Available records |
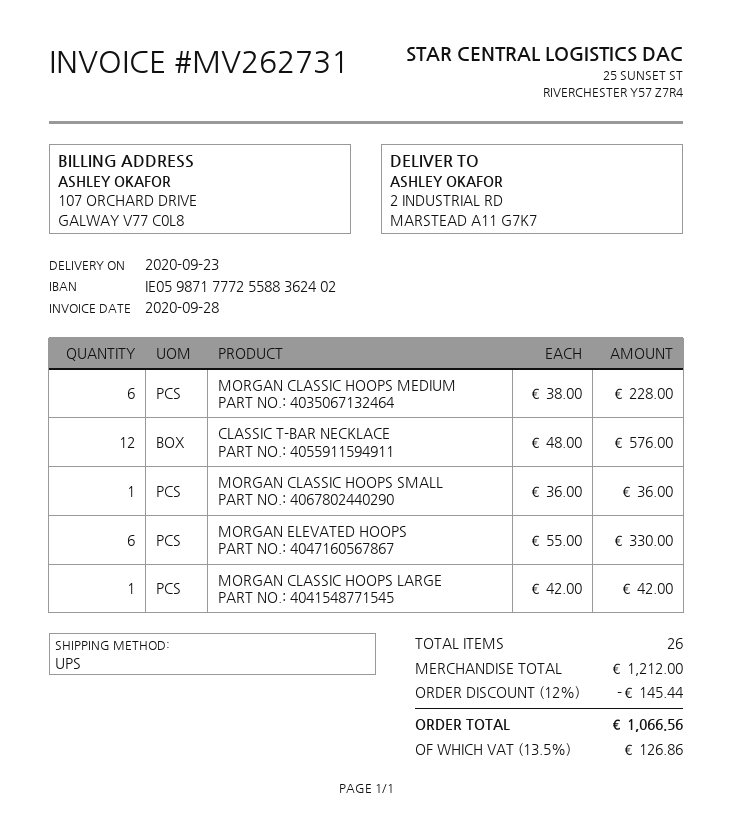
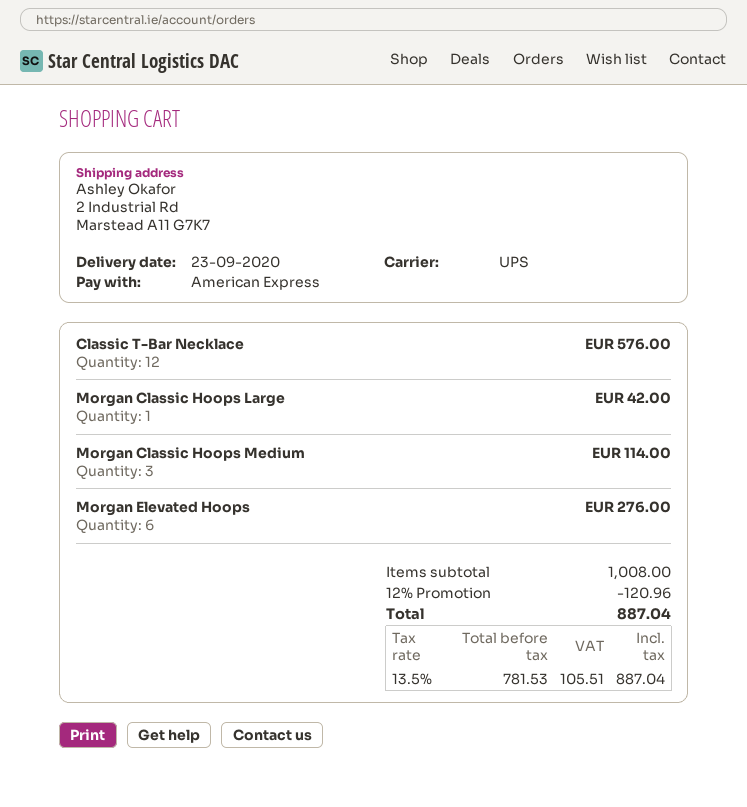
MORGAN CLASSIC HOOPS MEDIUM: 6 for 228.00 -> 3 for 114.00
MORGAN CLASSIC HOOPS SMALL: 1 for 36.00 -> none
MORGAN ELEVATED HOOPS: 6 for 330.00 -> 6 for 276.00
subtotal: 1212.00 -> 1008.00
discount: 12% = 145.44 -> 12% = 120.96
tax: 13.5% = 126.86 -> 13.5% = 105.51
total: 1066.56 -> 887.04

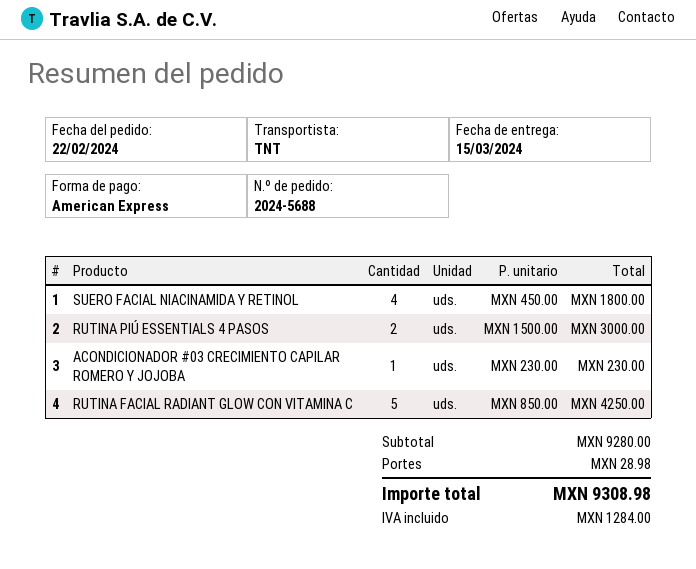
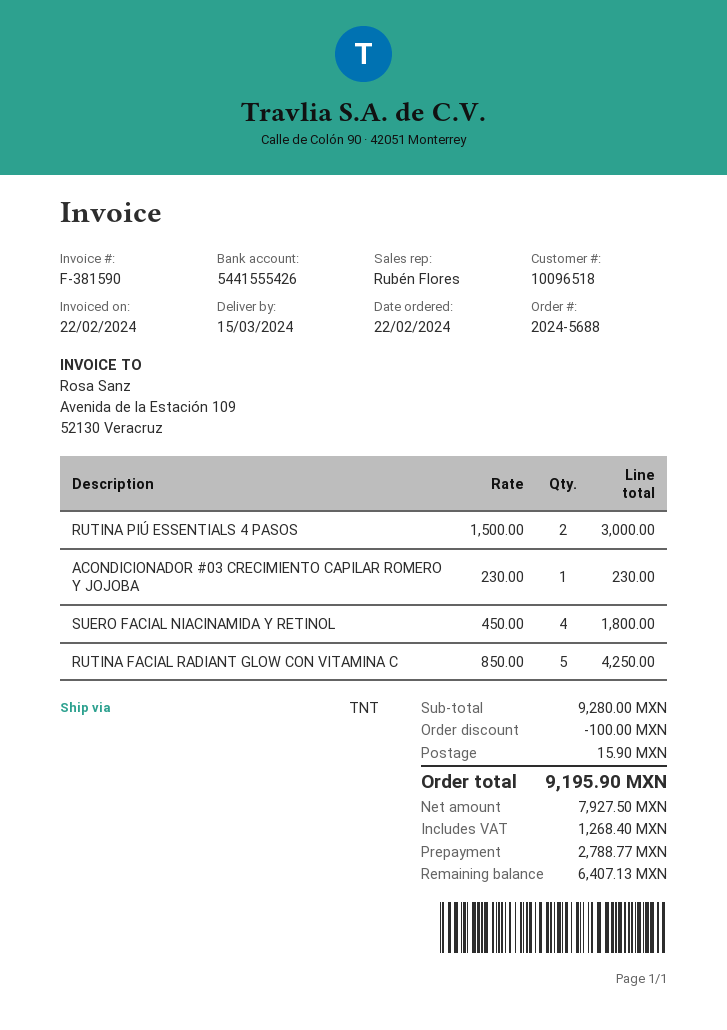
discount: none -> 100.00
shipping: 28.98 -> 15.90
tax: 1284.00 -> 1268.40
total: 9308.98 -> 9195.90

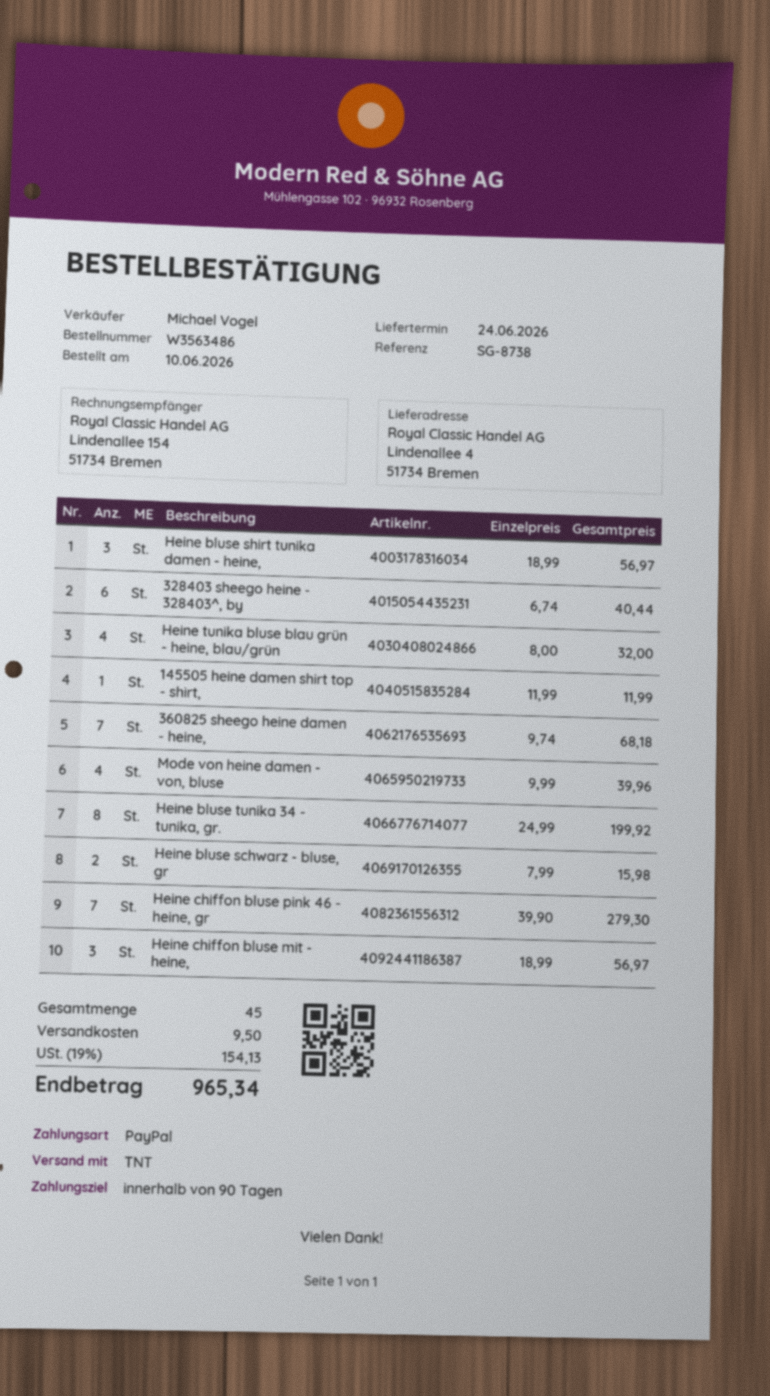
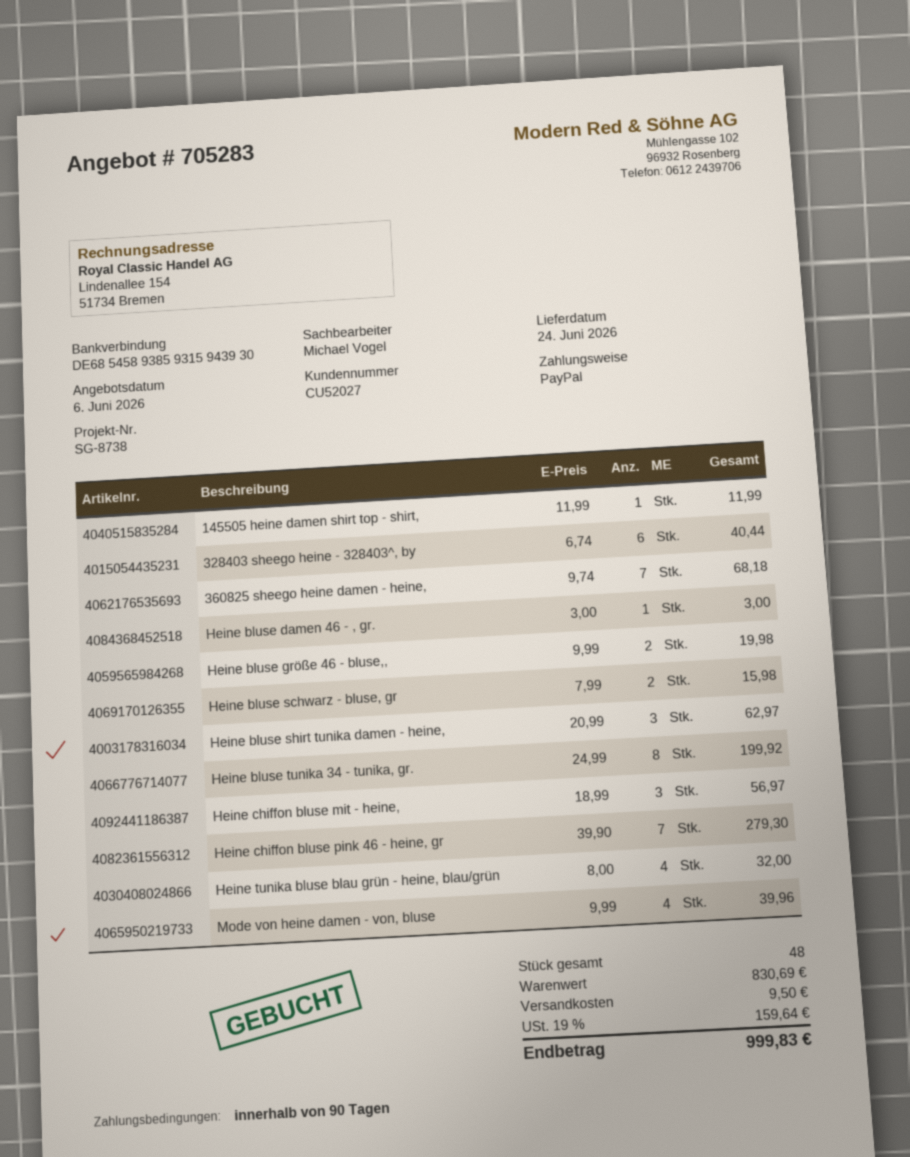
Heine bluse shirt tunika damen - heine,: 3 x 18.99 = 56.97 -> 3 x 20.99 = 62.97
Heine bluse damen 46 - , gr.: none -> 1 x 3.00 = 3.00
Heine bluse größe 46 - bluse,,: none -> 2 x 9.99 = 19.98
total quantity: 45 -> 48
tax: 19% = 154.13 -> 19% = 159.64
total: 965.34 -> 999.83

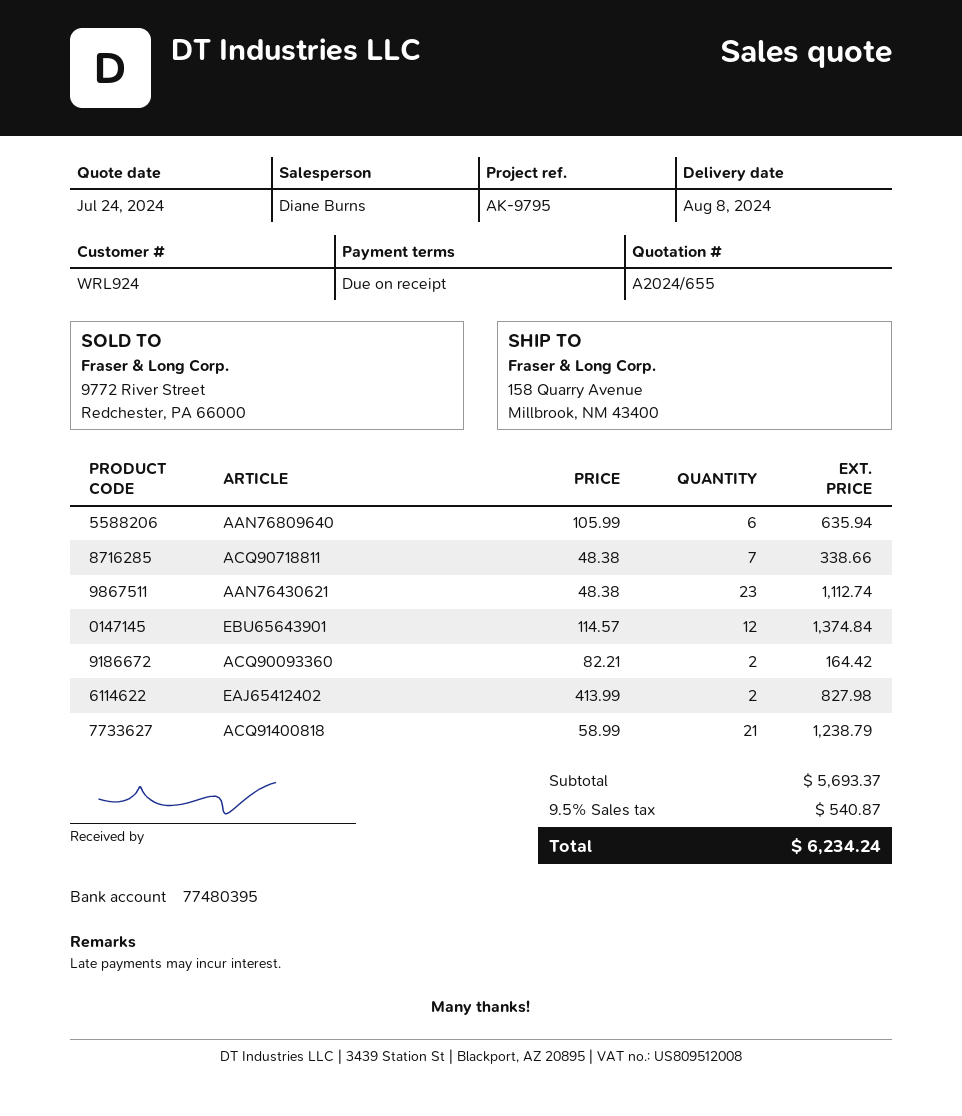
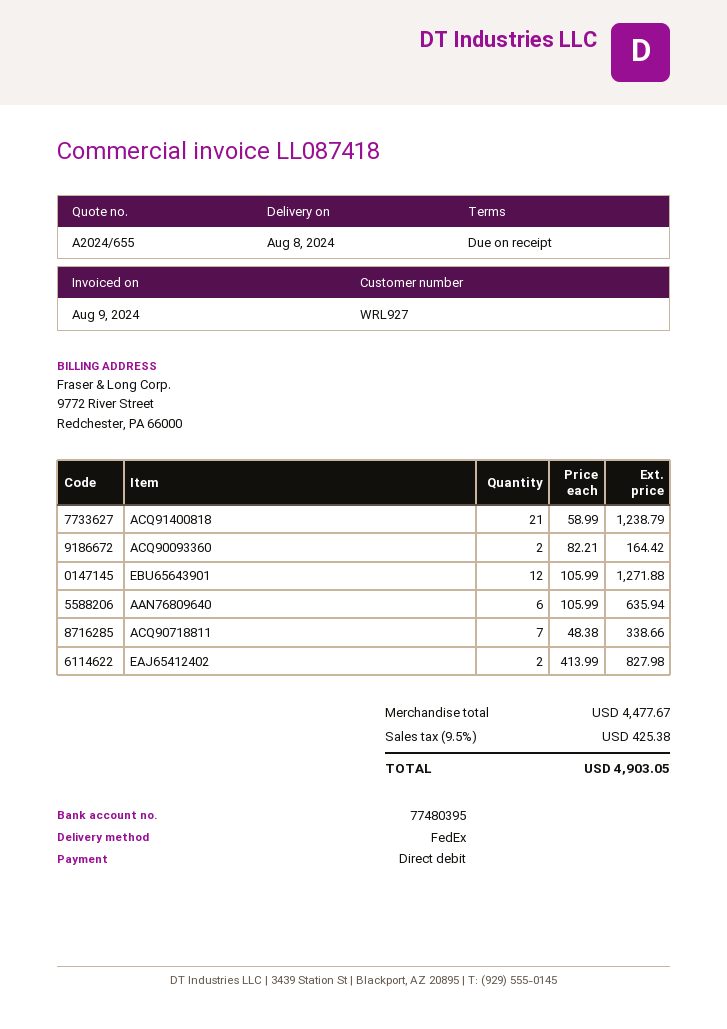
customer number: WRL924 -> WRL927
AAN76430621: 23 x 48.38 = 1112.74 -> none
EBU65643901: 12 x 114.57 = 1374.84 -> 12 x 105.99 = 1271.88
subtotal: 5693.37 -> 4477.67
tax: 9.5% = 540.87 -> 9.5% = 425.38
total: 6234.24 -> 4903.05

Exercise description |
Go from the first line of the listing to the line holding "AAN76430621: 23 x 48.38 = 1112.74 -> none" and, please, transcribe those lines exactly, both included, with no pictures.

Result of the exercise |
MORGAN CLASSIC HOOPS MEDIUM: 6 for 228.00 -> 3 for 114.00
MORGAN CLASSIC HOOPS SMALL: 1 for 36.00 -> none
MORGAN ELEVATED HOOPS: 6 for 330.00 -> 6 for 276.00
subtotal: 1212.00 -> 1008.00
discount: 12% = 145.44 -> 12% = 120.96
tax: 13.5% = 126.86 -> 13.5% = 105.51
total: 1066.56 -> 887.04

discount: none -> 100.00
shipping: 28.98 -> 15.90
tax: 1284.00 -> 1268.40
total: 9308.98 -> 9195.90

Heine bluse shirt tunika damen - heine,: 3 x 18.99 = 56.97 -> 3 x 20.99 = 62.97
Heine bluse damen 46 - , gr.: none -> 1 x 3.00 = 3.00
Heine bluse größe 46 - bluse,,: none -> 2 x 9.99 = 19.98
total quantity: 45 -> 48
tax: 19% = 154.13 -> 19% = 159.64
total: 965.34 -> 999.83

customer number: WRL924 -> WRL927
AAN76430621: 23 x 48.38 = 1112.74 -> none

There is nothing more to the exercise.